→ WORK REQUEST:
Stop at the line containing "tax: 1428.98 -> 1542.48": write out every line from the beginning of the entries up to and including it, minus the pictures.

→ STUDY MATERIAL:
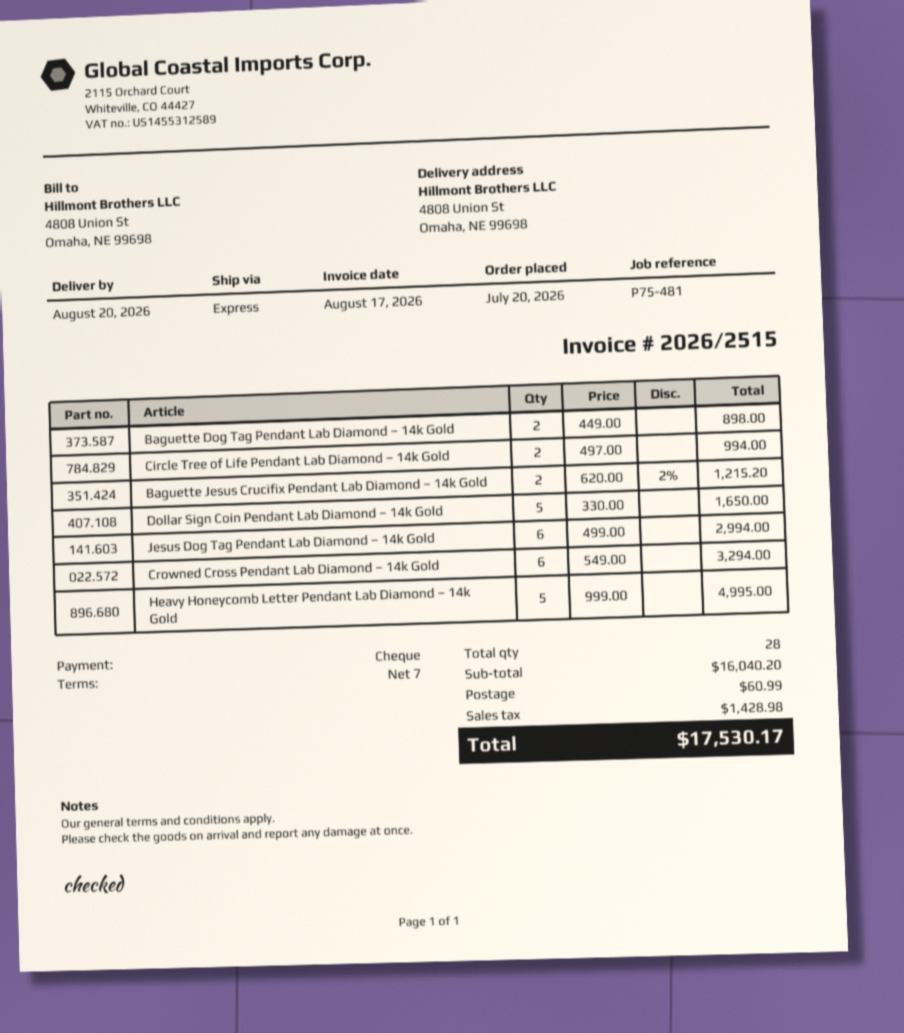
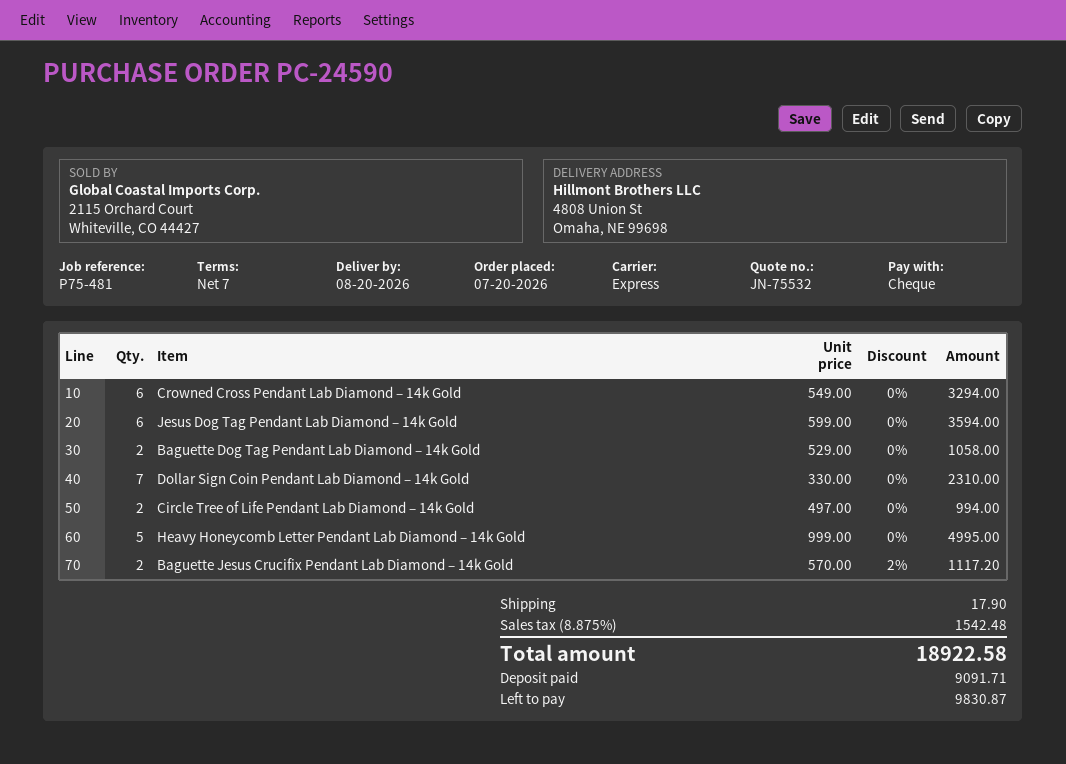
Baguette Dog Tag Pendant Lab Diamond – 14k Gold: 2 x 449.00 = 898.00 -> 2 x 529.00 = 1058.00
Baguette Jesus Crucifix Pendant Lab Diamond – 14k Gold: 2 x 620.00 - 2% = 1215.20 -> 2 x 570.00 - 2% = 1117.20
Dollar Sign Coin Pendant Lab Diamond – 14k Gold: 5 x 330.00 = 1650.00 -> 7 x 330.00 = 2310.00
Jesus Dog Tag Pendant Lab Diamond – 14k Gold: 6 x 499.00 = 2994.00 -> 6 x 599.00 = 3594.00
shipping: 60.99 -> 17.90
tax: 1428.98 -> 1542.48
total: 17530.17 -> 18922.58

→ WORKED SOLUTION:
Baguette Dog Tag Pendant Lab Diamond – 14k Gold: 2 x 449.00 = 898.00 -> 2 x 529.00 = 1058.00
Baguette Jesus Crucifix Pendant Lab Diamond – 14k Gold: 2 x 620.00 - 2% = 1215.20 -> 2 x 570.00 - 2% = 1117.20
Dollar Sign Coin Pendant Lab Diamond – 14k Gold: 5 x 330.00 = 1650.00 -> 7 x 330.00 = 2310.00
Jesus Dog Tag Pendant Lab Diamond – 14k Gold: 6 x 499.00 = 2994.00 -> 6 x 599.00 = 3594.00
shipping: 60.99 -> 17.90
tax: 1428.98 -> 1542.48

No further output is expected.